--- DATA IN THIS EXERCISE Enclosed Below ---
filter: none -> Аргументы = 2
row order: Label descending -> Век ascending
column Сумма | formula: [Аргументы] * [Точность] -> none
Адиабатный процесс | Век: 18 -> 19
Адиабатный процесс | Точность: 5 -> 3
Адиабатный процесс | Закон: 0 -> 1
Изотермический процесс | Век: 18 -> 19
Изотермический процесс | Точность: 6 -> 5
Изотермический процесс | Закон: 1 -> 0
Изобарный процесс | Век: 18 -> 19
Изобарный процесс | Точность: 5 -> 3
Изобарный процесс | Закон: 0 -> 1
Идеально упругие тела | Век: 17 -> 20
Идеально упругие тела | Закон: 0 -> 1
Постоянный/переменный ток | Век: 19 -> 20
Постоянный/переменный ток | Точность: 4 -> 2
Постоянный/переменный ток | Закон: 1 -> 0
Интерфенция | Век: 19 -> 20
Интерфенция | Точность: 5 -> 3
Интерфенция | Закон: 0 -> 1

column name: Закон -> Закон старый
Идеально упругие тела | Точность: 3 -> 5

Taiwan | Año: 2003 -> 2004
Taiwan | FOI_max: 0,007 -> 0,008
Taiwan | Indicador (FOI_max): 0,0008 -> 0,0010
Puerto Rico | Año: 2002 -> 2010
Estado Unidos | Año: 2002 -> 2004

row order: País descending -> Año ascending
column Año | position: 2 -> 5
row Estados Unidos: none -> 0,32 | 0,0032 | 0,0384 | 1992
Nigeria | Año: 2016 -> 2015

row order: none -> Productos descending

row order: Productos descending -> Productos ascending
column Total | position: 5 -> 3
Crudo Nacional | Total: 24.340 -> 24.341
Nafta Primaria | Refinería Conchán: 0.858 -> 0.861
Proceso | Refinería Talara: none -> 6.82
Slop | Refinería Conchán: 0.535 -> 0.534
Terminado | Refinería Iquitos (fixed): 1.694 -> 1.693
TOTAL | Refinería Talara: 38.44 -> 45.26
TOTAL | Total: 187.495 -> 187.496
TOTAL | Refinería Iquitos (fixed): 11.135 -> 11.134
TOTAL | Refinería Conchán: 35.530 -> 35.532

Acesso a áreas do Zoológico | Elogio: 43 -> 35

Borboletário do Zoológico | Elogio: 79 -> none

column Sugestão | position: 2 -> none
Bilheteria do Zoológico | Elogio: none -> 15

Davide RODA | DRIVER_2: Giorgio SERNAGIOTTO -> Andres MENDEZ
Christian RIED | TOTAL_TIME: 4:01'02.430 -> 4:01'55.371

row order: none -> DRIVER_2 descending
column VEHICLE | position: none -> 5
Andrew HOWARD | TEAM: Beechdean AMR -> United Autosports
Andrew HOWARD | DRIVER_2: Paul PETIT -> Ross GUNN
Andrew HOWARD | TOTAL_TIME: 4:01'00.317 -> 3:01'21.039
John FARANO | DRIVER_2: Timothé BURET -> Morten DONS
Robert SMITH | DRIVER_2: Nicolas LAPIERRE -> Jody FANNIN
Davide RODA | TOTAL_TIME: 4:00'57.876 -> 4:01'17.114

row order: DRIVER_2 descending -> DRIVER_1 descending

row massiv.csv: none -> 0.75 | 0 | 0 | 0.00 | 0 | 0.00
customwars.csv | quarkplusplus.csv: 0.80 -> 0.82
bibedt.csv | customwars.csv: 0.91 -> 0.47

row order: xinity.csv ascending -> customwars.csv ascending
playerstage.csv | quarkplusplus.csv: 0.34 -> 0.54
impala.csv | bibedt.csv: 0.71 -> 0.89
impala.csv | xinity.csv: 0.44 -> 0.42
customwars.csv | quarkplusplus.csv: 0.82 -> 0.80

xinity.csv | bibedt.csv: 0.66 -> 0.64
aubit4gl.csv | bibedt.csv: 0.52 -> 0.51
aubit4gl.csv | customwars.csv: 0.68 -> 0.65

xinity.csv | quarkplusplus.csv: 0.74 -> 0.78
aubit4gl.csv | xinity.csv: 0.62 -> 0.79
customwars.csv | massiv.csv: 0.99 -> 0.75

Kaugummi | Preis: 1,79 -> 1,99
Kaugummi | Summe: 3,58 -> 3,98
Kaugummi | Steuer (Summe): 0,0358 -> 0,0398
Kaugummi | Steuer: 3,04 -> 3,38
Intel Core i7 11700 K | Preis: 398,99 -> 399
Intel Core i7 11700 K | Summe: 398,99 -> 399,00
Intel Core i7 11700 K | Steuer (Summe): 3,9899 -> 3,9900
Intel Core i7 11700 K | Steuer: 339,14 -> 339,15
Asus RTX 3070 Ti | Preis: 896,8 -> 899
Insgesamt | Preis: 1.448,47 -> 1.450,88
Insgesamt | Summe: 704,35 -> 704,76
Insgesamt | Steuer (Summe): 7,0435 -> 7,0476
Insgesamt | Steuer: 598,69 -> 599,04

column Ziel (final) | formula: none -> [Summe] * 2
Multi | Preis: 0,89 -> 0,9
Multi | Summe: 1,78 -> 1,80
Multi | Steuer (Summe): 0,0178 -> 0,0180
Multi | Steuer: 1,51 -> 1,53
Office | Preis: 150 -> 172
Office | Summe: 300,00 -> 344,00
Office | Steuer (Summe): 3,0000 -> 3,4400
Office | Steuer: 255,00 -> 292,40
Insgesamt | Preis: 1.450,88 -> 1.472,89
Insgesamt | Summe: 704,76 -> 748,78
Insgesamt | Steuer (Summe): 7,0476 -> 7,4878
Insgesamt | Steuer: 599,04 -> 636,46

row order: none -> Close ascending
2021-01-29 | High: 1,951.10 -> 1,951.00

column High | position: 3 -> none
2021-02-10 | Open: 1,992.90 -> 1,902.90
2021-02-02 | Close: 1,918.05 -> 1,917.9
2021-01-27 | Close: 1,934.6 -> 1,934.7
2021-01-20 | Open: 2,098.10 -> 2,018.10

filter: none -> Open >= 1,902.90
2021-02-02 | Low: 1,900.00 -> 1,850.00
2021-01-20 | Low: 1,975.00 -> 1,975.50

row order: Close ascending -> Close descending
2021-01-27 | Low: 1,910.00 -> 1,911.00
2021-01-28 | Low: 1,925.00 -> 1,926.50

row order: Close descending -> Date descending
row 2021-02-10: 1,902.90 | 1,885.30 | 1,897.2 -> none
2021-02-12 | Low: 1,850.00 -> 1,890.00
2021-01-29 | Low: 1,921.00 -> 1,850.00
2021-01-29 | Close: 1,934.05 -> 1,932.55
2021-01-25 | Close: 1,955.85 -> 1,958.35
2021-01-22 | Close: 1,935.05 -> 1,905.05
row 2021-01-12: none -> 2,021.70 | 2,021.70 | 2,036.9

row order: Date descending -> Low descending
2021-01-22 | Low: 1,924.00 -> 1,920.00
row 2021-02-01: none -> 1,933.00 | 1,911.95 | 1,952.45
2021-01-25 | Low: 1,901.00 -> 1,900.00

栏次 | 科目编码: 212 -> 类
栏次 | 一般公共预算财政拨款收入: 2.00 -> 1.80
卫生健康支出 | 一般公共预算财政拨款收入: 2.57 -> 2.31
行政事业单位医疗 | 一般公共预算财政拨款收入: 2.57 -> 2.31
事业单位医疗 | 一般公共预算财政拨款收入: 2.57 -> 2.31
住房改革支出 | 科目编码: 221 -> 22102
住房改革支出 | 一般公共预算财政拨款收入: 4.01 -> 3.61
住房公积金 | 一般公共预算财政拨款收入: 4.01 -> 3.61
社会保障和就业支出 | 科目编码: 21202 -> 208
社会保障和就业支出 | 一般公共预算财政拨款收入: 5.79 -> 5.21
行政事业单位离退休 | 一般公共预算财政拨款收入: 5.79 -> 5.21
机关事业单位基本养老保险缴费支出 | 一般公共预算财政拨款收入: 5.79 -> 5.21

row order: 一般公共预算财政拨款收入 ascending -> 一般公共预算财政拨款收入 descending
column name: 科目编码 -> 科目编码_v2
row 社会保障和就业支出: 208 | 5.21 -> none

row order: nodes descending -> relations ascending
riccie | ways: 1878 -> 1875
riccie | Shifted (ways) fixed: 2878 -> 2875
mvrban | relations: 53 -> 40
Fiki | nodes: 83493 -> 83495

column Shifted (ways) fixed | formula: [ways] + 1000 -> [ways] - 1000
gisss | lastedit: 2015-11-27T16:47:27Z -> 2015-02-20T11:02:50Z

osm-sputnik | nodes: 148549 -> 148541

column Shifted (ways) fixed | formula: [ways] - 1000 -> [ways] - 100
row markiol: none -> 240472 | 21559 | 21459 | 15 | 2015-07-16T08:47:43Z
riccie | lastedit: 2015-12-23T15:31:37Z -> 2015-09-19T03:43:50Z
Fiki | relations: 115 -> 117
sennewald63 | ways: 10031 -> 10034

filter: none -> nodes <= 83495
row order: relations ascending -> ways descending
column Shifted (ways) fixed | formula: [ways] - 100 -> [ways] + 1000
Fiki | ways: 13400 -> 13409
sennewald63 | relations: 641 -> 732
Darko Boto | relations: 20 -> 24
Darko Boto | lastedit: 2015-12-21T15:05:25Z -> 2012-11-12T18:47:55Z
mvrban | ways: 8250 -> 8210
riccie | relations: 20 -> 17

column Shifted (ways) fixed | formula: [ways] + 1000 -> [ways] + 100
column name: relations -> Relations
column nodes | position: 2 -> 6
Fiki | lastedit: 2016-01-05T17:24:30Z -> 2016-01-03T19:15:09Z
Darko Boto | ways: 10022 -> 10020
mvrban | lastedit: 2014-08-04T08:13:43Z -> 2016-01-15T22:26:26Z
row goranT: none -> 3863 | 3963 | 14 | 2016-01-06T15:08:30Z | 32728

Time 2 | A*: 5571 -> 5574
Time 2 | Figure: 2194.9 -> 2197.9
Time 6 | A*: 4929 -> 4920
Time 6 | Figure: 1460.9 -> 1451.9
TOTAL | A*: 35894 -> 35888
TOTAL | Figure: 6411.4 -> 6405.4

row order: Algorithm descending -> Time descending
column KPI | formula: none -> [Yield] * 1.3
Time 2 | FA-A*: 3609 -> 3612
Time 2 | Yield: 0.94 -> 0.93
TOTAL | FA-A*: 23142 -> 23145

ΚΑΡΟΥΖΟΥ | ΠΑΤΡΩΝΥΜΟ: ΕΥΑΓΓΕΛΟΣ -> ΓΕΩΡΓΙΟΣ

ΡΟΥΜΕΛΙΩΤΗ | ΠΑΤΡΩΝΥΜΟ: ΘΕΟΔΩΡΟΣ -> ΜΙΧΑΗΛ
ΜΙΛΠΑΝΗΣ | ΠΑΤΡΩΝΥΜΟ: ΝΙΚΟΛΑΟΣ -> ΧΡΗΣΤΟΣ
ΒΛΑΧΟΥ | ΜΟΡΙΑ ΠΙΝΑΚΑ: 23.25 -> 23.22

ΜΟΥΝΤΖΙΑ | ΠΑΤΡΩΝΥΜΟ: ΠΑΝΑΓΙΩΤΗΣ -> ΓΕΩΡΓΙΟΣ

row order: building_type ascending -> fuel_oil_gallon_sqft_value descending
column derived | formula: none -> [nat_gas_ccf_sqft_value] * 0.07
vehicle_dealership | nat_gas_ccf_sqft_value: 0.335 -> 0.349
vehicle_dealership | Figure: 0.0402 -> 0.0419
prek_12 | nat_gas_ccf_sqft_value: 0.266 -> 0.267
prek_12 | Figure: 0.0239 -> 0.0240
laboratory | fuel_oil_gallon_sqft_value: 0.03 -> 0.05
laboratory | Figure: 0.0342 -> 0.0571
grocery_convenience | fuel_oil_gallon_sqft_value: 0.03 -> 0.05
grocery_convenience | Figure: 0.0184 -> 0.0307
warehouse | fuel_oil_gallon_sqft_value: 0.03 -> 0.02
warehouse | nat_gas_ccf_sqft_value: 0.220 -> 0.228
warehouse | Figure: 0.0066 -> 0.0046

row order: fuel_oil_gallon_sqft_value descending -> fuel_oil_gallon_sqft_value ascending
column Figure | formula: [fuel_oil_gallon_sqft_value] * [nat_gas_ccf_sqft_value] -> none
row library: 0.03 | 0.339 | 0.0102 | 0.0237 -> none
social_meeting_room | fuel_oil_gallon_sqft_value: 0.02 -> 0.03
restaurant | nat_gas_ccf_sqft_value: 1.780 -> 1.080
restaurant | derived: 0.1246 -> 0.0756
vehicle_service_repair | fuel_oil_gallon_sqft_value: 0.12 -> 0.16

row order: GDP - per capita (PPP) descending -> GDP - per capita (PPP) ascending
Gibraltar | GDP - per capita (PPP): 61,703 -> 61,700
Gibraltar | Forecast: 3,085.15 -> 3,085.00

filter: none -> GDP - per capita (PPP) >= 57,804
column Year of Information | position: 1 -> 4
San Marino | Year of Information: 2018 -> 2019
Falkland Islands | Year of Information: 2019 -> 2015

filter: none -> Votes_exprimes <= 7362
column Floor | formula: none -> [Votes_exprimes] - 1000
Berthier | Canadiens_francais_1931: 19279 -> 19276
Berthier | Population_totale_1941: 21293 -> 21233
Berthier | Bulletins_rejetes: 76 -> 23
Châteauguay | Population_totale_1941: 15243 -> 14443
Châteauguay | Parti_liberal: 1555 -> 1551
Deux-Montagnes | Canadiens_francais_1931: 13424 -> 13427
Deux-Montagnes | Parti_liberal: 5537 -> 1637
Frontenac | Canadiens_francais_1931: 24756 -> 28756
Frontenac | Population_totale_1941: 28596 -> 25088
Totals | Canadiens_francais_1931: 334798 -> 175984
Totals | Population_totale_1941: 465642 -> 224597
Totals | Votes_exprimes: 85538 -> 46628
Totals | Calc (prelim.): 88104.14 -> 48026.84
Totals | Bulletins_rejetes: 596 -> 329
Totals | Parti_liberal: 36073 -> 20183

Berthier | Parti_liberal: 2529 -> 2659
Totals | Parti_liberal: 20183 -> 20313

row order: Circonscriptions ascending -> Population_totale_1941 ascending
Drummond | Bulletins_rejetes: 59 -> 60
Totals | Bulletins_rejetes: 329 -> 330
--- End of Enclosed DATA IN THIS EXERCISE ---
### ASSIGNMENT
Working from the material above, retype exactly the lines from the one with "row 社会保障和就业支出: 208 | 5.21 -> none" through the one with "column Shifted (ways) fixed | formula: [ways] - 1000", both included, and only those lines.

### ANSWER AREA
row 社会保障和就业支出: 208 | 5.21 -> none

row order: nodes descending -> relations ascending
riccie | ways: 1878 -> 1875
riccie | Shifted (ways) fixed: 2878 -> 2875
mvrban | relations: 53 -> 40
Fiki | nodes: 83493 -> 83495

column Shifted (ways) fixed | formula: [ways] + 1000 -> [ways] - 1000
gisss | lastedit: 2015-11-27T16:47:27Z -> 2015-02-20T11:02:50Z

osm-sputnik | nodes: 148549 -> 148541

column Shifted (ways) fixed | formula: [ways] - 1000 -> [ways] - 100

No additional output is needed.